Nada’s fresh Guacamole ($7), served with wheels of jicama, cucumber and radish in a lovely painted bowl, outpaces most others. Still, my favorite starter was the Short Rib BBQ Sopes ($8).

Two little discs of fried masa offering intense, toasted corn-flour flavor were piled high with juicy strands of tender beef bearing unusually aromatic seasonings. Pickled onion, cilantro, squiggles of crema and a “push” of zesty salsa complete the attractive presentation.

At three for $14-$18 (or $6.50 apiece), Nada’s a la carte tacos cost a lot more than those from the spate of newer taco places in town — but Nada’s are so much better, they’re worth it. Because instead of chilly and indifferent shells enveloping unfocused fillings, they’re first-rate hot and springy corn tortillas jammed with tongue-tingling, fresh and compatible ingredients.

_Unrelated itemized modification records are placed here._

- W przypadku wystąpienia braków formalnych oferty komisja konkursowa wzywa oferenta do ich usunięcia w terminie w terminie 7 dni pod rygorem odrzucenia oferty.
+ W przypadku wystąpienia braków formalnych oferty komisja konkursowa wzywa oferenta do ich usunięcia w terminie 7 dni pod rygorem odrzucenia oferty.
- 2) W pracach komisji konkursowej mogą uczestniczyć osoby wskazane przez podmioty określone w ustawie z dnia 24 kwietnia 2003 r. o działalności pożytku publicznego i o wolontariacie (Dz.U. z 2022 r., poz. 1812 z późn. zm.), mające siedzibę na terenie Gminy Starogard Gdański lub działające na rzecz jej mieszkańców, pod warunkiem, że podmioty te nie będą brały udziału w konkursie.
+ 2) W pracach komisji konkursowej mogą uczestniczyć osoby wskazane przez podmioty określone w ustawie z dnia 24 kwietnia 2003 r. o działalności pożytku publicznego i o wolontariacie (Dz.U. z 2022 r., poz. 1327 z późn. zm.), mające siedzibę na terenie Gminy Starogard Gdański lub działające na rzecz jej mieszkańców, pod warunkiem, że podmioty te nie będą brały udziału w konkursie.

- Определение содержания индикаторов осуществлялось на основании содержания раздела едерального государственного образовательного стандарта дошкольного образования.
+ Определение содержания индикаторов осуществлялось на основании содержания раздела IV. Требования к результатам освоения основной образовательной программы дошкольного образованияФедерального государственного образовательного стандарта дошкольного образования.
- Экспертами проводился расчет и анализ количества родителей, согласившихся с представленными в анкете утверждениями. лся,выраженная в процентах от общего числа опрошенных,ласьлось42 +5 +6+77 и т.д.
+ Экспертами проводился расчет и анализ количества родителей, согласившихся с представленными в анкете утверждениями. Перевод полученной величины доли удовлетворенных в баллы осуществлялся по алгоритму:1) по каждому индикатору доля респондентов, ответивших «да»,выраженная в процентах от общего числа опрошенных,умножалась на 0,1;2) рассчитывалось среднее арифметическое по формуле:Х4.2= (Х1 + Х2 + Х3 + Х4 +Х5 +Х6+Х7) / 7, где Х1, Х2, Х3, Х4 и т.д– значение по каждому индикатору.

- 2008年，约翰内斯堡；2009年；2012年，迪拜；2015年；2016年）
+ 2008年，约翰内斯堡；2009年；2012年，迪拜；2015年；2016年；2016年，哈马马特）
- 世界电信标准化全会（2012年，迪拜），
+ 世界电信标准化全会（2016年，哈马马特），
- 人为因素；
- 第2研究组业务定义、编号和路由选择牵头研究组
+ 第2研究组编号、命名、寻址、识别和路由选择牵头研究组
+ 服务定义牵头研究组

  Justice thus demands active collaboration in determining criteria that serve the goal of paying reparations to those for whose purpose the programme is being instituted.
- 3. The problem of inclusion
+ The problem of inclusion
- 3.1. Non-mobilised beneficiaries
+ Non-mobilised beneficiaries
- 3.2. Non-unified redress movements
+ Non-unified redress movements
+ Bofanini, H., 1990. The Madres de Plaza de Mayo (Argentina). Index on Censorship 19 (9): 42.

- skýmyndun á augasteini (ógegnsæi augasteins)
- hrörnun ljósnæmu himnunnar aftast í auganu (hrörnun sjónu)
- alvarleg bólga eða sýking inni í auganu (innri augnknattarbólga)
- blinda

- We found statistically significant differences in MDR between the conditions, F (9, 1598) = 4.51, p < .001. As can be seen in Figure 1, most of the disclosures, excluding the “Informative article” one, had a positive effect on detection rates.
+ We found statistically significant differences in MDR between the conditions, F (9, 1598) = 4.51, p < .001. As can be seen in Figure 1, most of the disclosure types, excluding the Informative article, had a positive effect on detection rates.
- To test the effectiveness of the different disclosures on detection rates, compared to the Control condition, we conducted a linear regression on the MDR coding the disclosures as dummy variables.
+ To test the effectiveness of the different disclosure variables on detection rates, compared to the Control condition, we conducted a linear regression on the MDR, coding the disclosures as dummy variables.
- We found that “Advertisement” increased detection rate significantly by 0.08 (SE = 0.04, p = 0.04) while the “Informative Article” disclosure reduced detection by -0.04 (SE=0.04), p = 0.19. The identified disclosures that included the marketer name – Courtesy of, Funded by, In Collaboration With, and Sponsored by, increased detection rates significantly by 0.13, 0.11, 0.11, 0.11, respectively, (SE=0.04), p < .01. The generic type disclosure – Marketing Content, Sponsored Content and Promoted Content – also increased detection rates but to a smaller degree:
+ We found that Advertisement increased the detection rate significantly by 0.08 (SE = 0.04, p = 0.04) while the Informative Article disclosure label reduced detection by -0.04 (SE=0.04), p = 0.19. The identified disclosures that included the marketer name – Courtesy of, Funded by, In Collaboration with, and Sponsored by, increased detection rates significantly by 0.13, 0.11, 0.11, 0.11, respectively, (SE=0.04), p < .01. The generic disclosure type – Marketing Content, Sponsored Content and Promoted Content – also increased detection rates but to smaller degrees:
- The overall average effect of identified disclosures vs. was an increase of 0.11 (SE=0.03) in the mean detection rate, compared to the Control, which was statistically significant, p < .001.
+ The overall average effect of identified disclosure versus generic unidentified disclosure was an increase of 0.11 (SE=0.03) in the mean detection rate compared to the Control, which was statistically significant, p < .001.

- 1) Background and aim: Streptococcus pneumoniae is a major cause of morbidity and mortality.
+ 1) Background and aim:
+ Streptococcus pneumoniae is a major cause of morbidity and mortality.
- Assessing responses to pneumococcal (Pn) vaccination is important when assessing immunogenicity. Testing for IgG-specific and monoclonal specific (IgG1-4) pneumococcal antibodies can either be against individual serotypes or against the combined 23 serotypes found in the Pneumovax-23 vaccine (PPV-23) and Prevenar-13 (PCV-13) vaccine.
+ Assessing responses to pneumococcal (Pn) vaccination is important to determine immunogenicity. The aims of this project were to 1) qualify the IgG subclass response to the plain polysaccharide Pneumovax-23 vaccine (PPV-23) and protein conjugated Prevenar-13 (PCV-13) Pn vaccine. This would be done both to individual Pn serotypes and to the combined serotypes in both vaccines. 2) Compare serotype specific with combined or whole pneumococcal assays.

The overachieving pork belly was a thick, crisp and meaty slab whose richness was countered by cilantro, pickled peppers and onions plus guajillo chili salsa. Those same garnishes — minus the pickled peppers — enhanced spicy-and-sweet, chorizo-like chopped pork Pastor tacos.

Generous planks of perfectly cooked, good fish distinguished the grilled salmon tacos. Squeezes of lime helped fine-tune a sweet and heavy-handed corn and chipotle crema layer.

From the entrees — called “Platos Fuertes,” (strong plates) — Tinga Poblana with Fried Egg ($13) delivered potent, harmonious flavors. Served in a skillet, the medium-cooked ova was a lush touch atop a salty and spicy shredded chicken and chorizo stew with pleasant cinnamon and bay leaf accents. Al dente rice beneath supplied ballast.

For something lighter and less spicy, try the crispy-skinned Yucatan Chicken ($17) with charred green beans, salty chayote, seared cauliflower and orange-kissed salsa.

During dessert on my last visit — Butterscotch Flan with boozy notes, crunchy tuile and coconut-y real whipped cream ($5) — a waitress explained Nada’s name meant there was “nothing” like it in town. Smiling at the custard and the pretty room, I completely agreed.